[[ PROVIDED DATA, beginning ]]

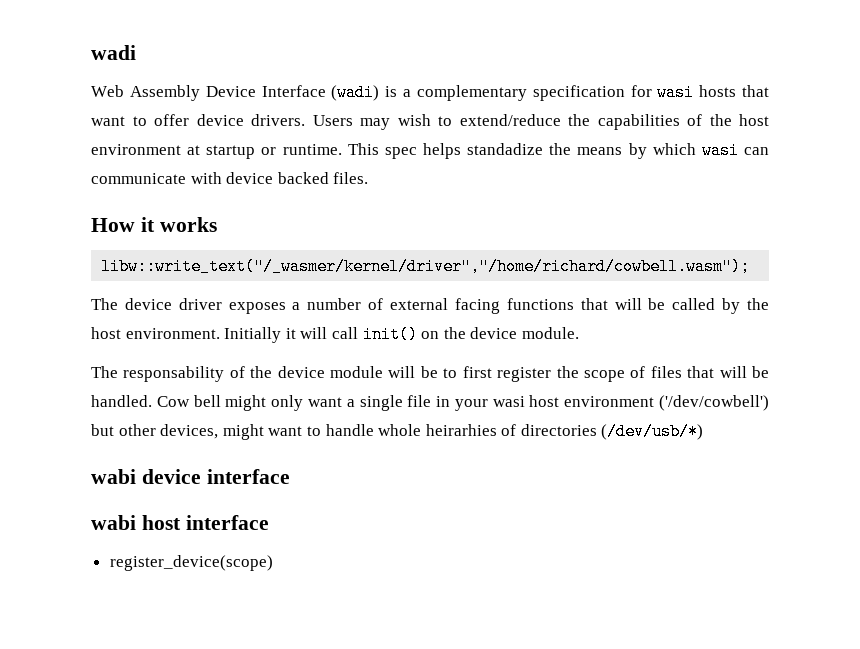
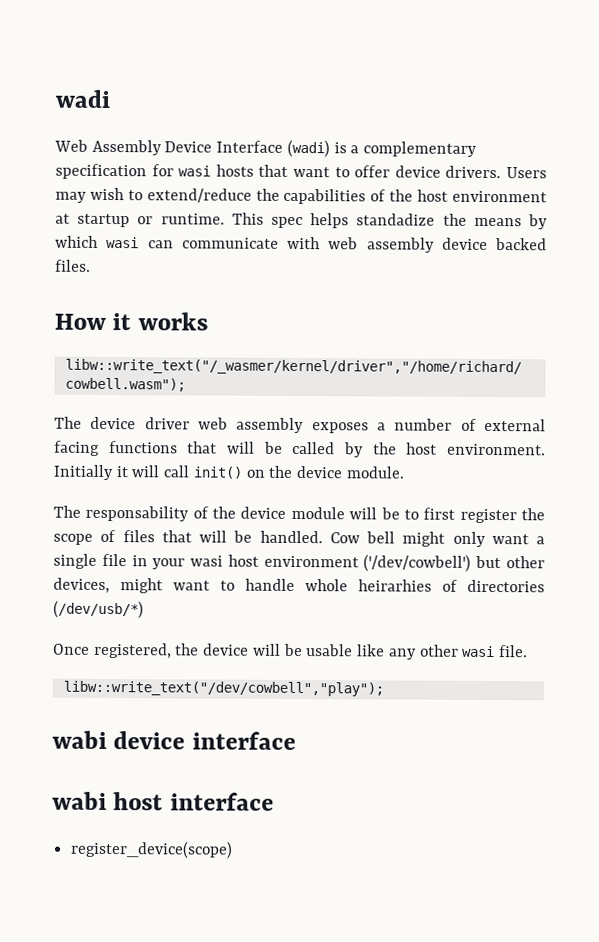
- This spec helps standadize the means by which wasi can communicate with device backed files.
+ This spec helps standadize the means by which wasi can communicate with web assembly device backed files.
- The device driver exposes a number of external facing functions that will be called by the host environment.
+ The device driver web assembly exposes a number of external facing functions that will be called by the host environment.
+ Once registered, the device will be usable like any other wasi file.
+ libw::write_text("/dev/cowbell","play");

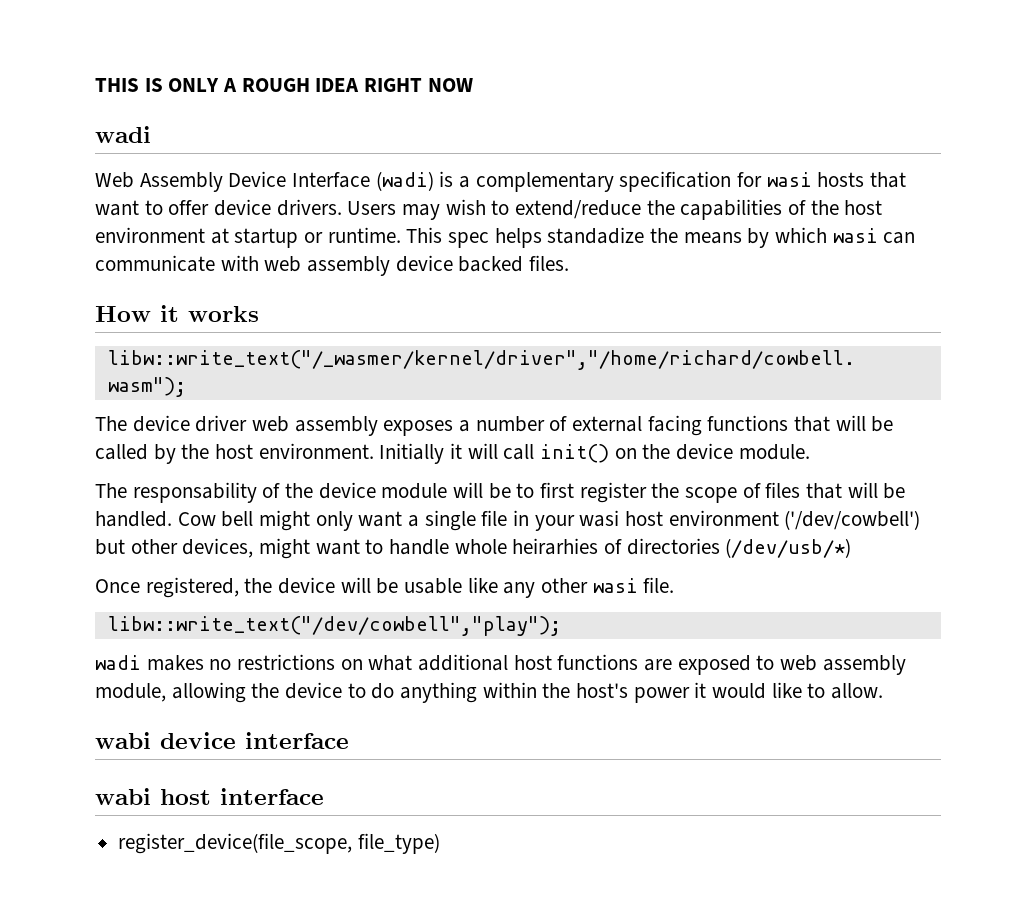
+ THIS IS ONLY A ROUGH IDEA RIGHT NOW
+ wadi makes no restrictions on what additional host functions are exposed to web assembly module, allowing the device to do anything within the host's power it would like to allow.
- register_device(scope)
+ register_device(file_scope, file_type)

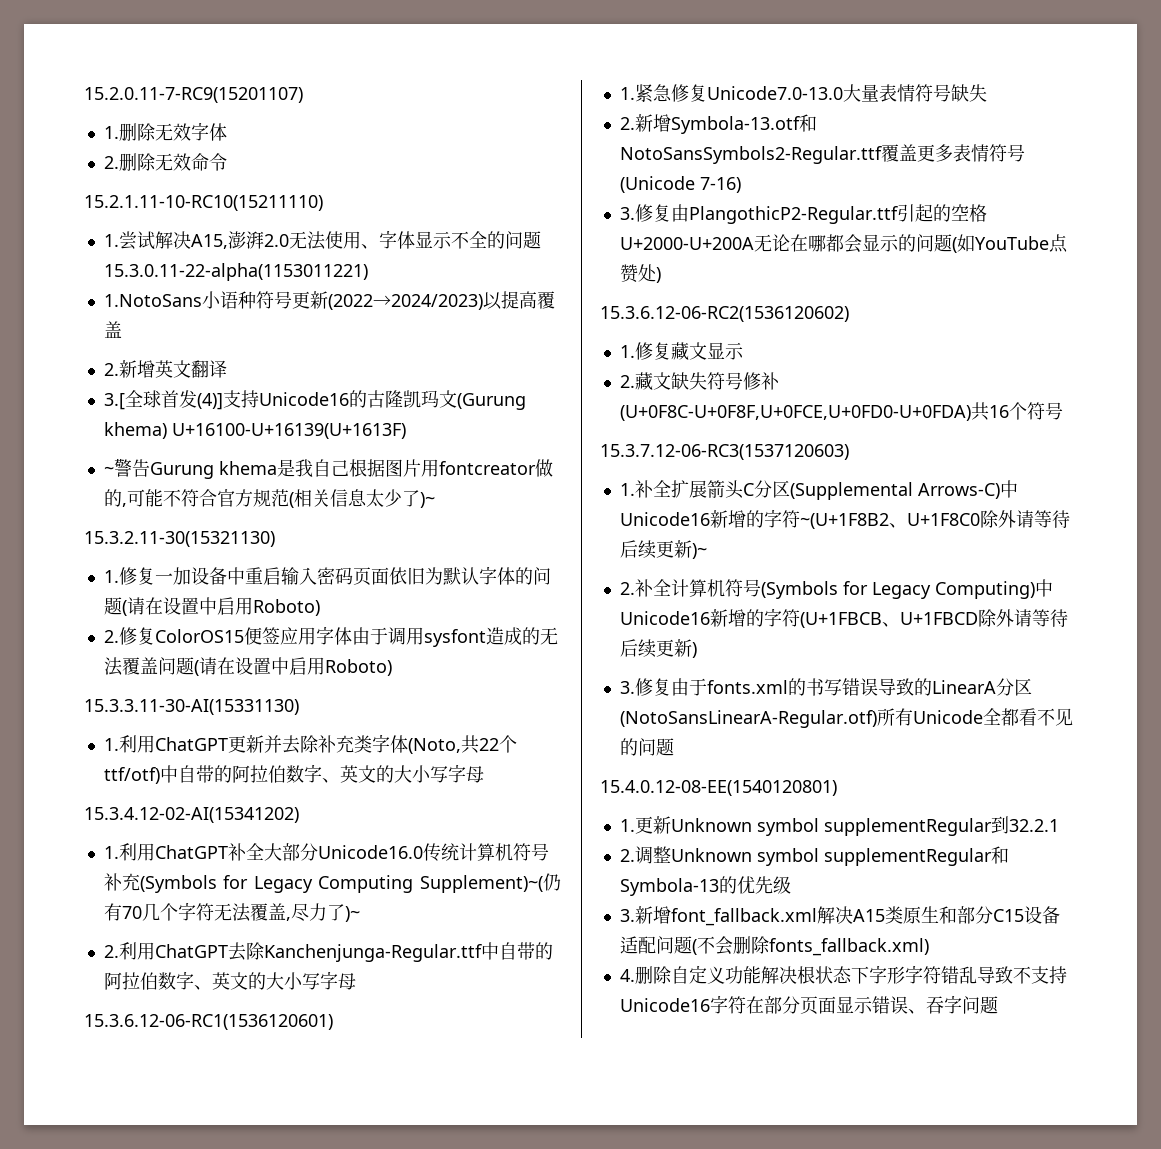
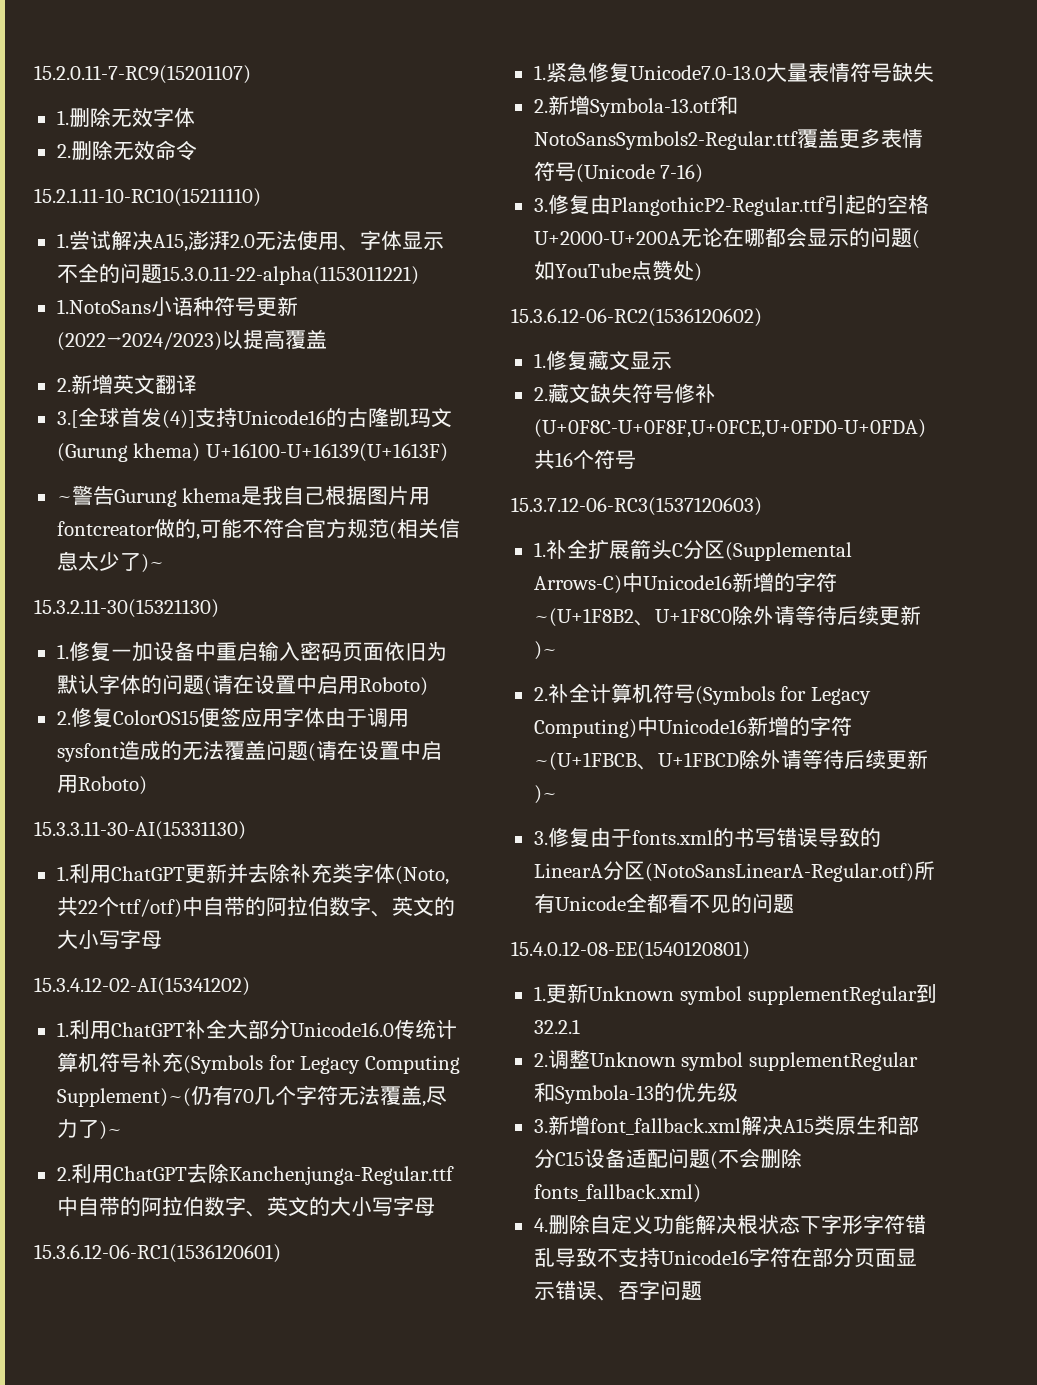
- 2.补全计算机符号(Symbols for Legacy Computing)中Unicode16新增的字符(U+1FBCB、U+1FBCD除外请等待后续更新)
+ 2.补全计算机符号(Symbols for Legacy Computing)中Unicode16新增的字符~(U+1FBCB、U+1FBCD除外请等待后续更新)~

[[ PROVIDED DATA, end ]]

**ACTIVITY**:
Locate "- register_device(scope)" in the entries above. Copy, exactly and only, the lines from that line to the end, leaving out the pictures.

**TASK SOLUTION**:
- register_device(scope)
+ register_device(file_scope, file_type)

- 2.补全计算机符号(Symbols for Legacy Computing)中Unicode16新增的字符(U+1FBCB、U+1FBCD除外请等待后续更新)
+ 2.补全计算机符号(Symbols for Legacy Computing)中Unicode16新增的字符~(U+1FBCB、U+1FBCD除外请等待后续更新)~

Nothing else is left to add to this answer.